* _ENTRIES SUPPLIED_

____________________

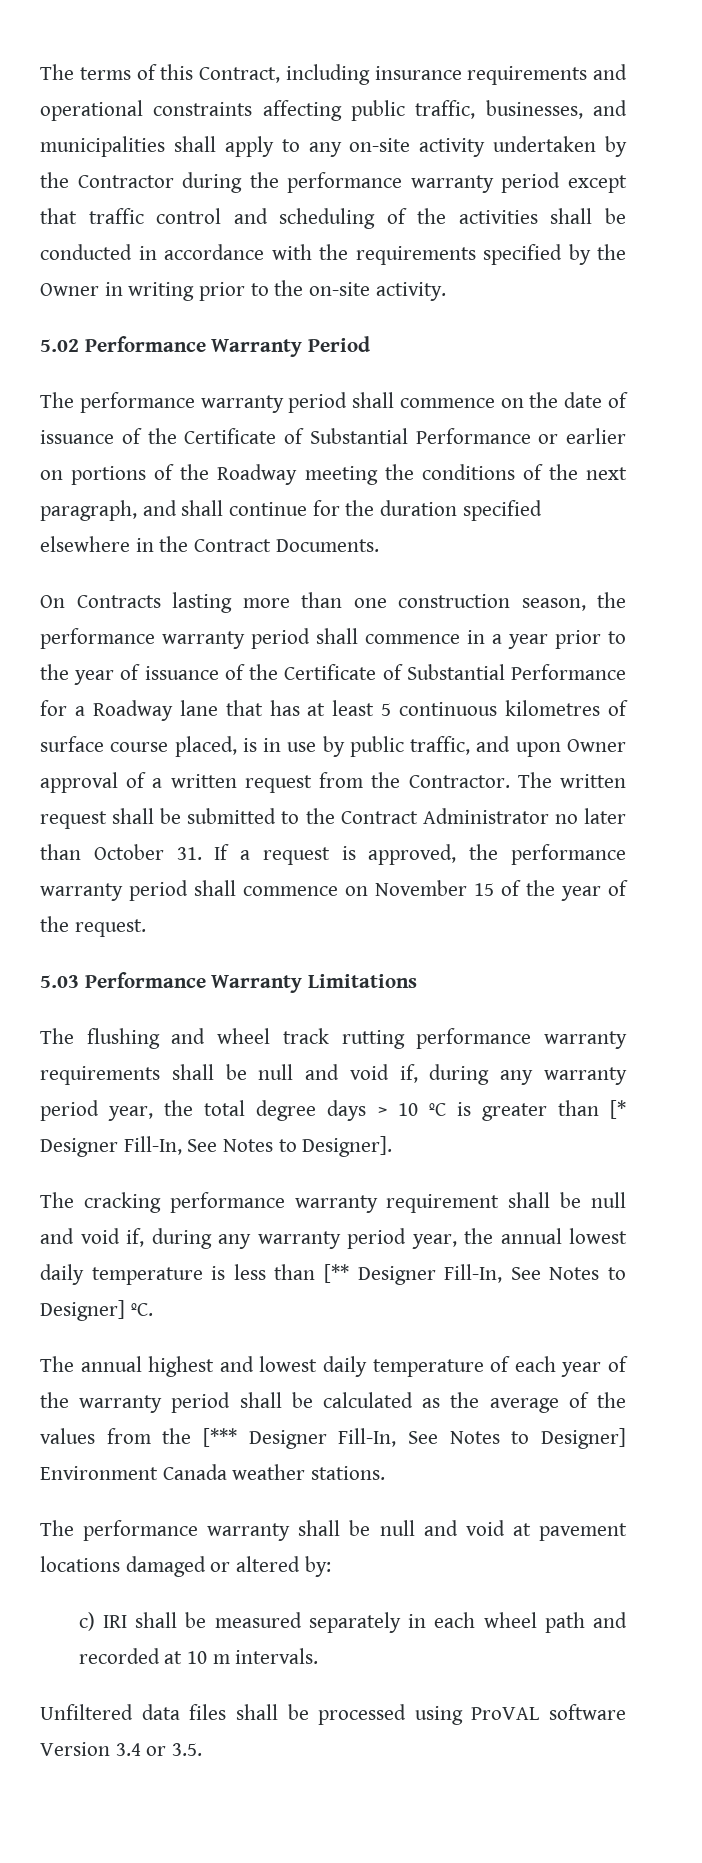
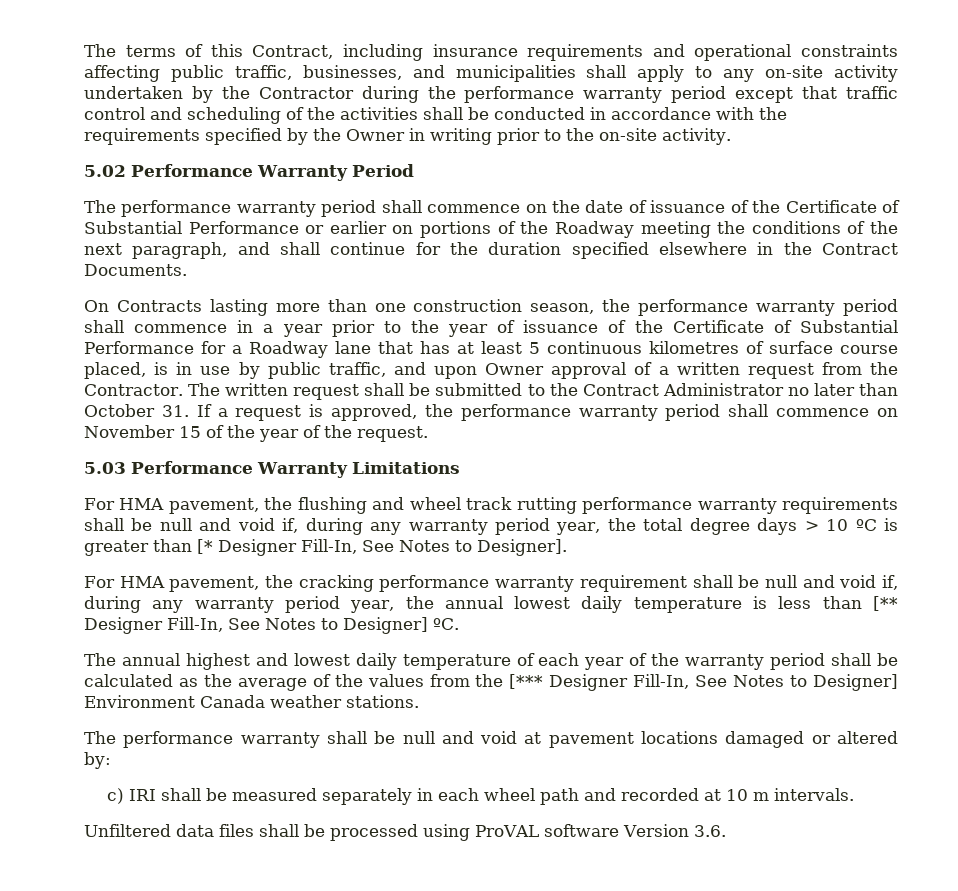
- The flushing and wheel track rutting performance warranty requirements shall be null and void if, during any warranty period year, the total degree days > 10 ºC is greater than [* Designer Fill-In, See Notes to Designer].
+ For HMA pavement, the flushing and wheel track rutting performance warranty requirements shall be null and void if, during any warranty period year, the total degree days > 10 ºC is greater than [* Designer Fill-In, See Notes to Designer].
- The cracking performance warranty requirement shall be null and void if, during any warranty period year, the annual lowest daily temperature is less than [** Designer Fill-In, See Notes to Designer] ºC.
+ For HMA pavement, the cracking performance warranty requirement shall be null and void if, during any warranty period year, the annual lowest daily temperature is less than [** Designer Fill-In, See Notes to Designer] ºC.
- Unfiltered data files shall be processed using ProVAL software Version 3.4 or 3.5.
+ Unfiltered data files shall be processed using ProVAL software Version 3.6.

____________________

* _ASSIGNMENT_
What is needed is an exact retyping of the lines from the start of the data through the line with "pavement, the flushing", with both end lines kept and every picture left out.

* _SOLUTION FOR THIS TASK_
- The flushing and wheel track rutting performance warranty requirements shall be null and void if, during any warranty period year, the total degree days > 10 ºC is greater than [* Designer Fill-In, See Notes to Designer].
+ For HMA pavement, the flushing and wheel track rutting performance warranty requirements shall be null and void if, during any warranty period year, the total degree days > 10 ºC is greater than [* Designer Fill-In, See Notes to Designer].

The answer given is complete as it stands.